The Saudi press reported that the Saudi government rejects the new U.S. position.

U.N. human rights spokesman Rupert Colville said at a press briefing:

“We continue to follow the long-standing position of the U.N. that Israeli settlements are in breach of international law. A change in the policy position of one state does not modify existing international law nor its interpretation by the International Court of Justice and the Security Council.”

United Nations Special Rapporteur Michael Lynk said that the U.S. announcement is:

 “the latest in a series of recent moves that has undermined the rules-based international order. This will only confirm a one-state reality characterized by a rigid two-tier system of legal and political rights, based on ethnicity and religion. This would meet the international definition of apartheid.”

The European Union’s High Representative/Vice-President Federica Mogherini said in a statement:

“The European Union’s position on Israeli settlement policy in the occupied Palestinian territory is clear and remains unchanged: all settlement activity is illegal under international law and it erodes the viability of the two-state solution and the prospects for a lasting peace, as reaffirmed by UN Security Council Resolution 2334. The EU calls on Israel to end all settlement activity, in line with its obligations as an occupying power. The EU will continue to support a resumption of a meaningful process towards a negotiated two-state solution, the only realistic and viable way to fulfil the legitimate aspirations of both parties.”

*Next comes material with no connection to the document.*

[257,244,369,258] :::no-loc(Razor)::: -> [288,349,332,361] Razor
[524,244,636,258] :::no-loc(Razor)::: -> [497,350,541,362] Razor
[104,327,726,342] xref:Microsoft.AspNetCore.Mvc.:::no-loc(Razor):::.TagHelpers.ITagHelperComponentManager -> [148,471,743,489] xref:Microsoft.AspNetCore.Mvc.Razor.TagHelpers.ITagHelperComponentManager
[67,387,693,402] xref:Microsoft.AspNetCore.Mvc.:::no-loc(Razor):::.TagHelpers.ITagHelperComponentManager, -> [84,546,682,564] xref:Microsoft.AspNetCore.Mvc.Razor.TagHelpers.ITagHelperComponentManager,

Reportedly, the state of Hungary blocked an effort by the European Union to issue a joint statement signed by all 28 member states condemning the new U.S. policy. Many European states issued independent statements, all opposing the U.S. statement.

The German government issued a statement saying:

“The Federal Government reaffirms its position with regards to Israel’s settlement policy in the occupied territories. In the Federal Government’s view, the construction of settlements is illegal under international law, represents an obstacle to the possibility of a peace process and makes a negotiated two-state solution more difficult. We wish to refer in this regard to Resolution 2334 of the UN Security Council, which reaffirms this assessment under international law. Together with its partners in the EU, the Federal Government will continue to work to achieve an amicable negotiated solution that takes into account the legitimate demands of both parties to the conflict.”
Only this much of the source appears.